*** Opening Data to use ***

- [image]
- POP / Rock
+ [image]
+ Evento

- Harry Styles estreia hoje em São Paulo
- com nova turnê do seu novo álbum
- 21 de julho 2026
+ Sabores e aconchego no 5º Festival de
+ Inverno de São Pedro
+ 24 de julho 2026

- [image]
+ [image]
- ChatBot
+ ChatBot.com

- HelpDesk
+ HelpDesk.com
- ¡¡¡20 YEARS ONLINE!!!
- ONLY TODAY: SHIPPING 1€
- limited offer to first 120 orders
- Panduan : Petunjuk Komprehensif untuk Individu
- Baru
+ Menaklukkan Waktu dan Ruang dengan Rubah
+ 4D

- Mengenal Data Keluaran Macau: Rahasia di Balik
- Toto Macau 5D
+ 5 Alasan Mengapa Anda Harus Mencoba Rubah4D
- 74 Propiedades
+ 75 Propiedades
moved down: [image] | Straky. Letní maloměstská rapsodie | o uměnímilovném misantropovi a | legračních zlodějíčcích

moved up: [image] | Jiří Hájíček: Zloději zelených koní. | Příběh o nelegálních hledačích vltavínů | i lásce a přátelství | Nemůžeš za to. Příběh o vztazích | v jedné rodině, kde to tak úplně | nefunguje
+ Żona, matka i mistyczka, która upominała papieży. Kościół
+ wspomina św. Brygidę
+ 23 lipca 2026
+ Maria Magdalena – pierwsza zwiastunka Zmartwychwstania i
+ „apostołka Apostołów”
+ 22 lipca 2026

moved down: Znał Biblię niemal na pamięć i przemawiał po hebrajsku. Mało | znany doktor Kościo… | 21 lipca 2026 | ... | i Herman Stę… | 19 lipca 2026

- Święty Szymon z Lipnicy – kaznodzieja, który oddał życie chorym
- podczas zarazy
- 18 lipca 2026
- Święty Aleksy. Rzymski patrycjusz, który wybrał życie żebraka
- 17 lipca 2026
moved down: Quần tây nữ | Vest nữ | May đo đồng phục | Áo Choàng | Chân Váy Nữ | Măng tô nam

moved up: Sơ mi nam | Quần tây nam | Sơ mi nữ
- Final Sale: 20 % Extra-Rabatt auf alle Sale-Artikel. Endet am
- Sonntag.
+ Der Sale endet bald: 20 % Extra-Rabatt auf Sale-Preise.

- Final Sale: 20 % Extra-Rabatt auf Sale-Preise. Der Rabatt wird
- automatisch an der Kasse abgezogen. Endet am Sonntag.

*** Closing Data to use ***

An exact copy of every line above is what this asks for.

*Task output*.
- [image]
- POP / Rock
+ [image]
+ Evento

- Harry Styles estreia hoje em São Paulo
- com nova turnê do seu novo álbum
- 21 de julho 2026
+ Sabores e aconchego no 5º Festival de
+ Inverno de São Pedro
+ 24 de julho 2026

- [image]
+ [image]
- ChatBot
+ ChatBot.com

- HelpDesk
+ HelpDesk.com
- ¡¡¡20 YEARS ONLINE!!!
- ONLY TODAY: SHIPPING 1€
- limited offer to first 120 orders
- Panduan : Petunjuk Komprehensif untuk Individu
- Baru
+ Menaklukkan Waktu dan Ruang dengan Rubah
+ 4D

- Mengenal Data Keluaran Macau: Rahasia di Balik
- Toto Macau 5D
+ 5 Alasan Mengapa Anda Harus Mencoba Rubah4D
- 74 Propiedades
+ 75 Propiedades
moved down: [image] | Straky. Letní maloměstská rapsodie | o uměnímilovném misantropovi a | legračních zlodějíčcích

moved up: [image] | Jiří Hájíček: Zloději zelených koní. | Příběh o nelegálních hledačích vltavínů | i lásce a přátelství | Nemůžeš za to. Příběh o vztazích | v jedné rodině, kde to tak úplně | nefunguje
+ Żona, matka i mistyczka, która upominała papieży. Kościół
+ wspomina św. Brygidę
+ 23 lipca 2026
+ Maria Magdalena – pierwsza zwiastunka Zmartwychwstania i
+ „apostołka Apostołów”
+ 22 lipca 2026

moved down: Znał Biblię niemal na pamięć i przemawiał po hebrajsku. Mało | znany doktor Kościo… | 21 lipca 2026 | ... | i Herman Stę… | 19 lipca 2026

- Święty Szymon z Lipnicy – kaznodzieja, który oddał życie chorym
- podczas zarazy
- 18 lipca 2026
- Święty Aleksy. Rzymski patrycjusz, który wybrał życie żebraka
- 17 lipca 2026
moved down: Quần tây nữ | Vest nữ | May đo đồng phục | Áo Choàng | Chân Váy Nữ | Măng tô nam

moved up: Sơ mi nam | Quần tây nam | Sơ mi nữ
- Final Sale: 20 % Extra-Rabatt auf alle Sale-Artikel. Endet am
- Sonntag.
+ Der Sale endet bald: 20 % Extra-Rabatt auf Sale-Preise.

- Final Sale: 20 % Extra-Rabatt auf Sale-Preise. Der Rabatt wird
- automatisch an der Kasse abgezogen. Endet am Sonntag.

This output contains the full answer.